Ethiopia’s government appears to be wielding hunger as a weapon – Famine crimes
The Economist | A rebel region is being starved into submission
Ethiopia has suffered famines in the past. Many foreigners know this; in 1985 about one-third of the world’s population watched a pop concert to raise money for starving Ethiopians. What is less well understood is that poor harvests lead to famine only when malign rulers allow it. It was not the weather that killed perhaps 1m people in 1983-85. It was the policies of a Marxist dictator, Mengistu Haile Mariam, who forced peasants at gunpoint onto collective farms. Mengistu also tried to crush an insurgency in the northern region of Tigray by burning crops, destroying grain stores and slaughtering livestock. When the head of his own government’s humanitarian agency begged him for cash to feed the starving, he dismissed him with a memorably callous phrase: “Don’t let these petty human problems…consume you.”
Things were supposed to be different under Abiy Ahmed, the Ethiopian prime minister who was hailed as a reformer when he took charge in 2018, and who won the Nobel peace prize the following year. Yet once again it looks as if hunger is being used as a weapon in Africa’s second-most-populous nation. And once again the scene of the horror is Tigray. Since fighting broke out in November between federal forces and those of Tigray’s rebellious former ruling party, perhaps 2m out of 6m Tigrayans are thought to have fled their homes. Many could now starve because the government has let so little food into the region (see article).

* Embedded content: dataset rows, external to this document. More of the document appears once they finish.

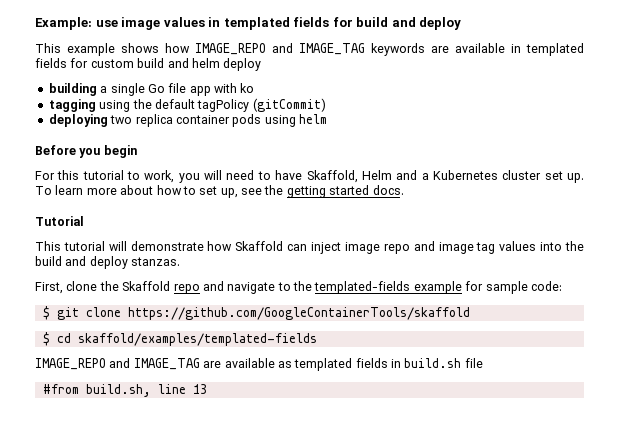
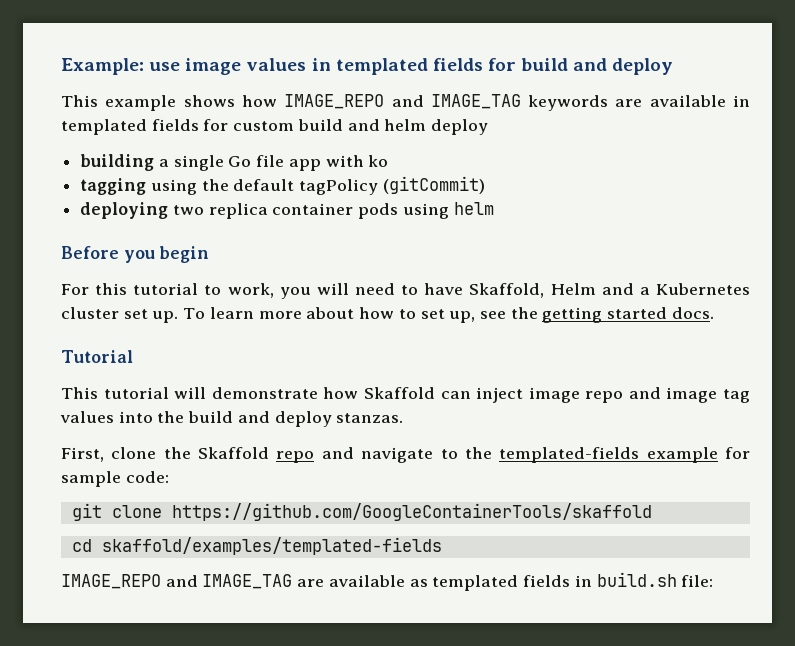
[42,306,50,320] $ -> (169, 477) none
[42,332,50,346] $ -> (652, 512) none
[464,358,483,368] [42,384,207,397] file // #from build.sh, line 13 -> [681,575,714,587] file:

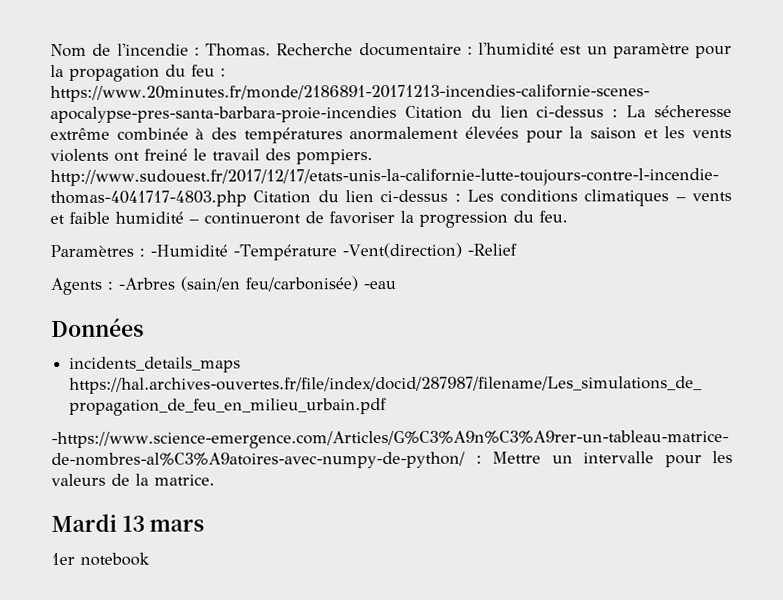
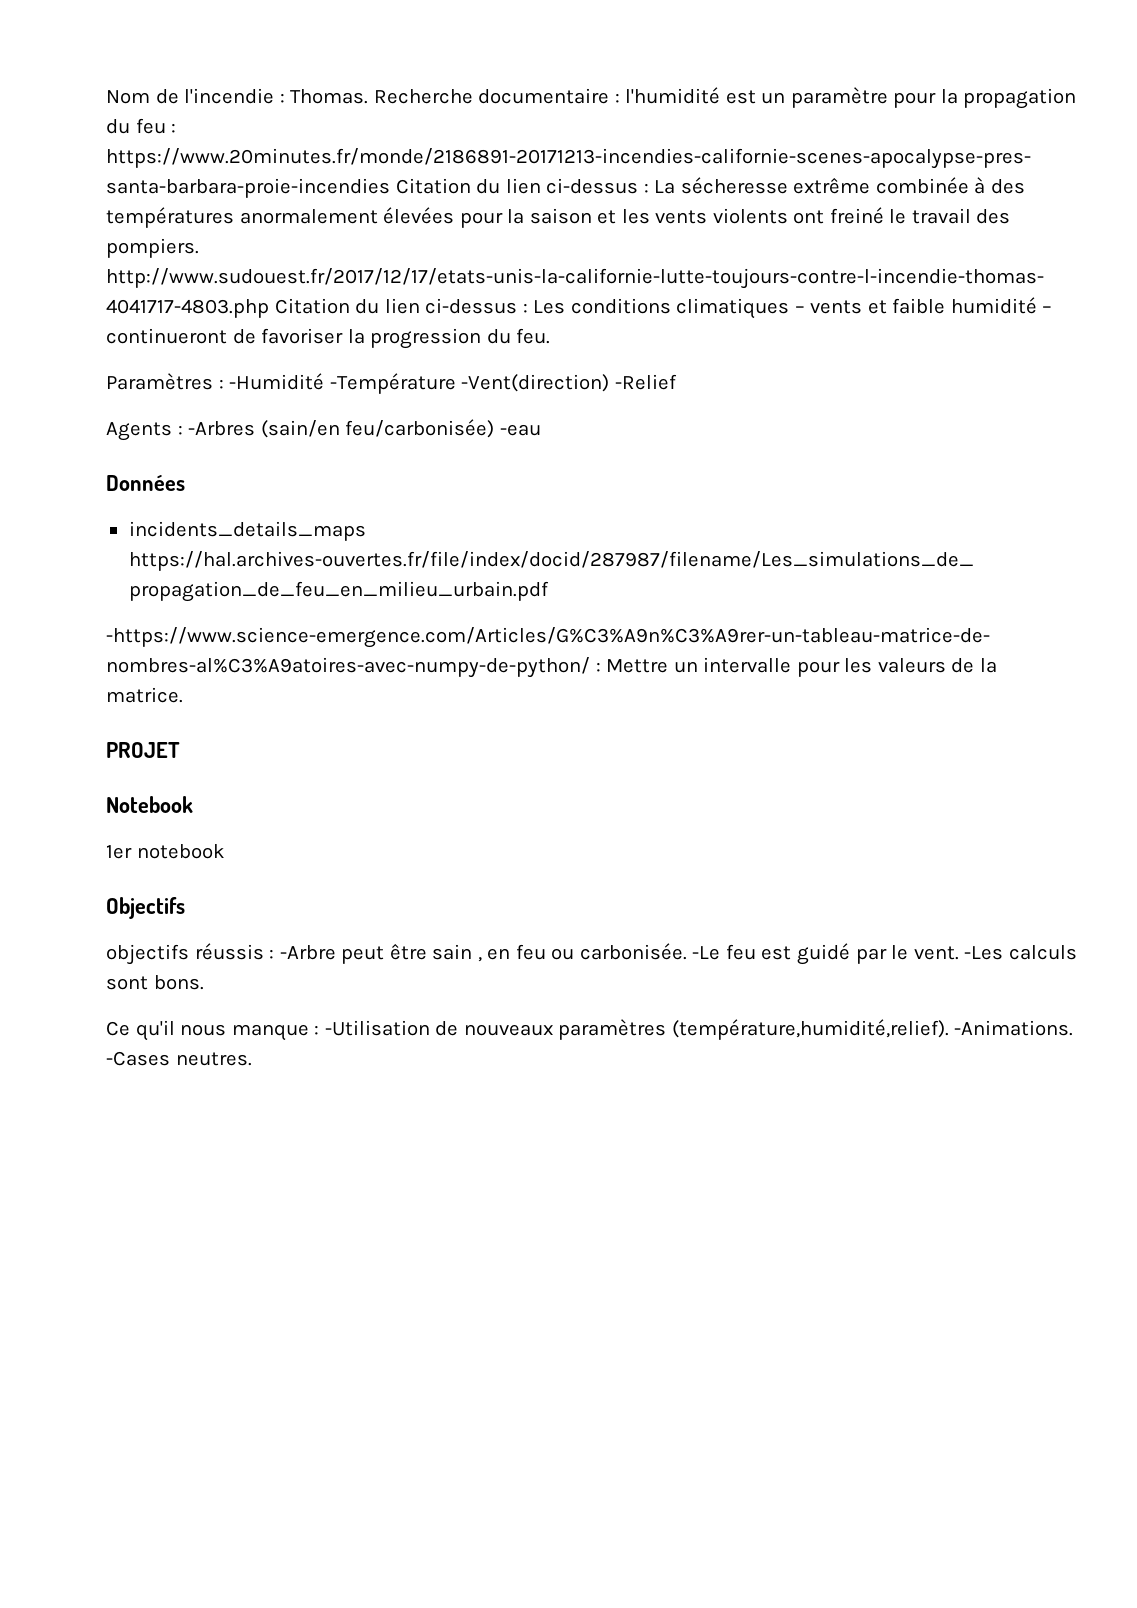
[51,513,205,533] Mardi 13 mars -> [106,742,180,758] [106,796,193,813] PROJET // Notebook
(150, 559) none -> [106,897,185,919] [106,943,1077,965] [106,975,204,990] [106,1019,1074,1041] [106,1051,252,1066] // Objectifs // objectifs réussis : -Arbre peut être sain , en feu ou carbonisée. -Le feu est guidé par le vent. -Les calculs sont bons. // Ce qu'il nous manque : -Utilisation de nouveaux paramètres (température,humidité,relief). -Animations. -Cases neutres.

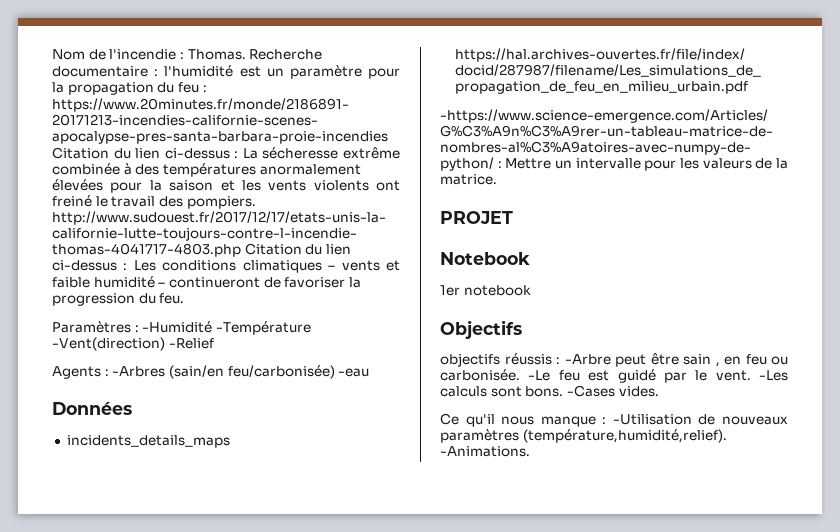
(204, 982) none -> [566,385,659,397] -Cases vides.
[106,1051,252,1066] -Cases neutres. -> (530, 451) none

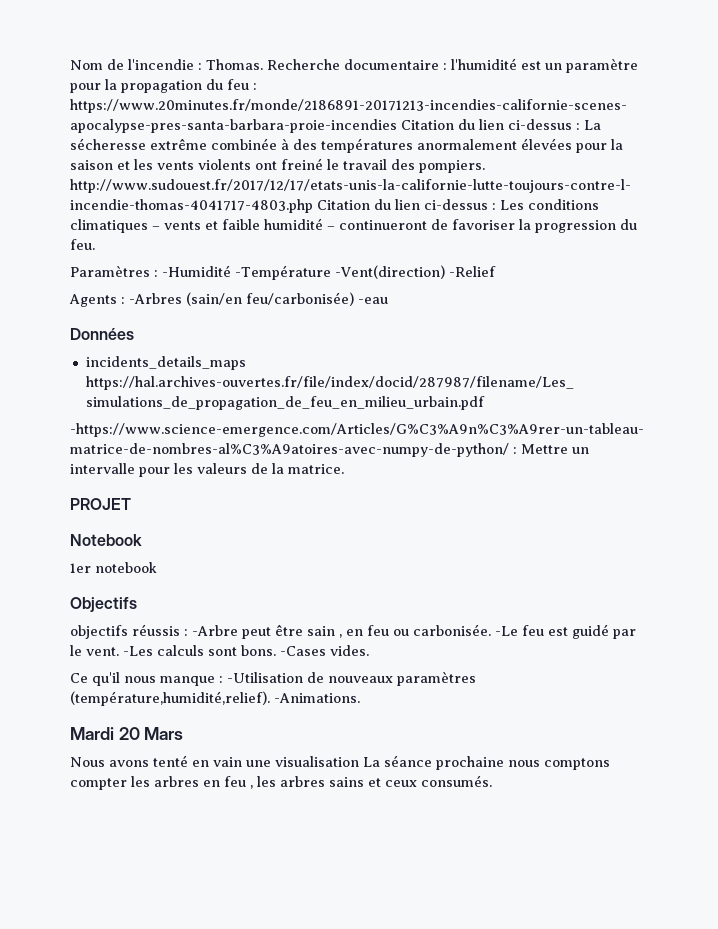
(530, 451) none -> [70,727,184,740] [70,755,610,770] [70,775,492,790] // Mardi 20 Mars // Nous avons tenté en vain une visualisation La séance prochaine nous comptons compter les arbres en feu , les arbres sains et ceux consumés.

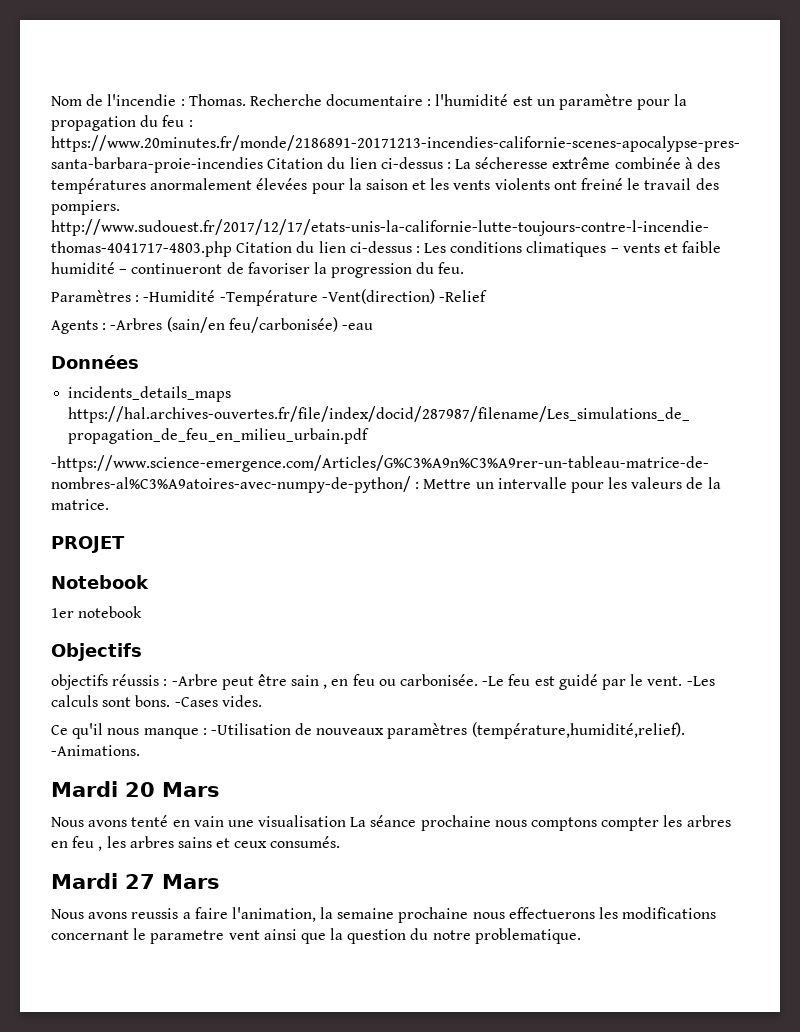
(492, 781) none -> [51,873,220,889] [51,907,717,923] [51,928,581,944] // Mardi 27 Mars // Nous avons reussis a faire l'animation, la semaine prochaine nous effectuerons les modifications concernant le parametre vent ainsi que la question du notre problematique.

Aid agencies guess that between 2m and 4.5m people need urgent assistance. They cannot be more precise because the phone networks are down and the government has barred reporters from entering Tigray. The few who make it in return with horrifying accounts of ethnic killings, mass rapes—and starvation.
Plenty of food is available. Charities and un agencies have been trying to get supplies through for months. But Ethiopia’s Orwellian Ministry of Peace has sent them on a paperchase for permits. “For more than two months there has been essentially no access to Tigray,” says Mark Lowcock, the un’s humanitarian chief. “There are 450 tonnes of supplies we’ve been trying to get in that are stuck.” On those occasions when the federal government grants permission for an aid lorry to pass, it is typically stopped en route by regional governments, which insist that they, too, need to give permission, or halted by troops inside Tigray. Meanwhile there are credible reports of government forces or their allies killing livestock and burning crops. If true, both the perpetrators and those who gave the orders are guilty of war crimes.
Abiy insists that his troops are respecting humanitarian law. The conflict is not a civil war, but a mere police action, he claims. His government claims that restrictions on aid workers are for their own safety. Few believe him. Moreover, many observers fear that the fighting has grown too complex for the government to control. Troops from neighbouring Eritrea have joined the fray, as have militias from a rival ethnic group, the Amharas.
Outsiders should press all parties to let civilians eat. Josep Borrell, the eu’s foreign-policy chief, has suspended €88m ($107m) of budget support until aid agencies are given access to Tigray. This is a good first step. Others, such as America and Britain, should add financial pressure. Ethiopia is desperately short of foreign currency, and depends on loans and grants from the imf and World Bank. Until its government allows food into Tigray, donors should not give it another dollar.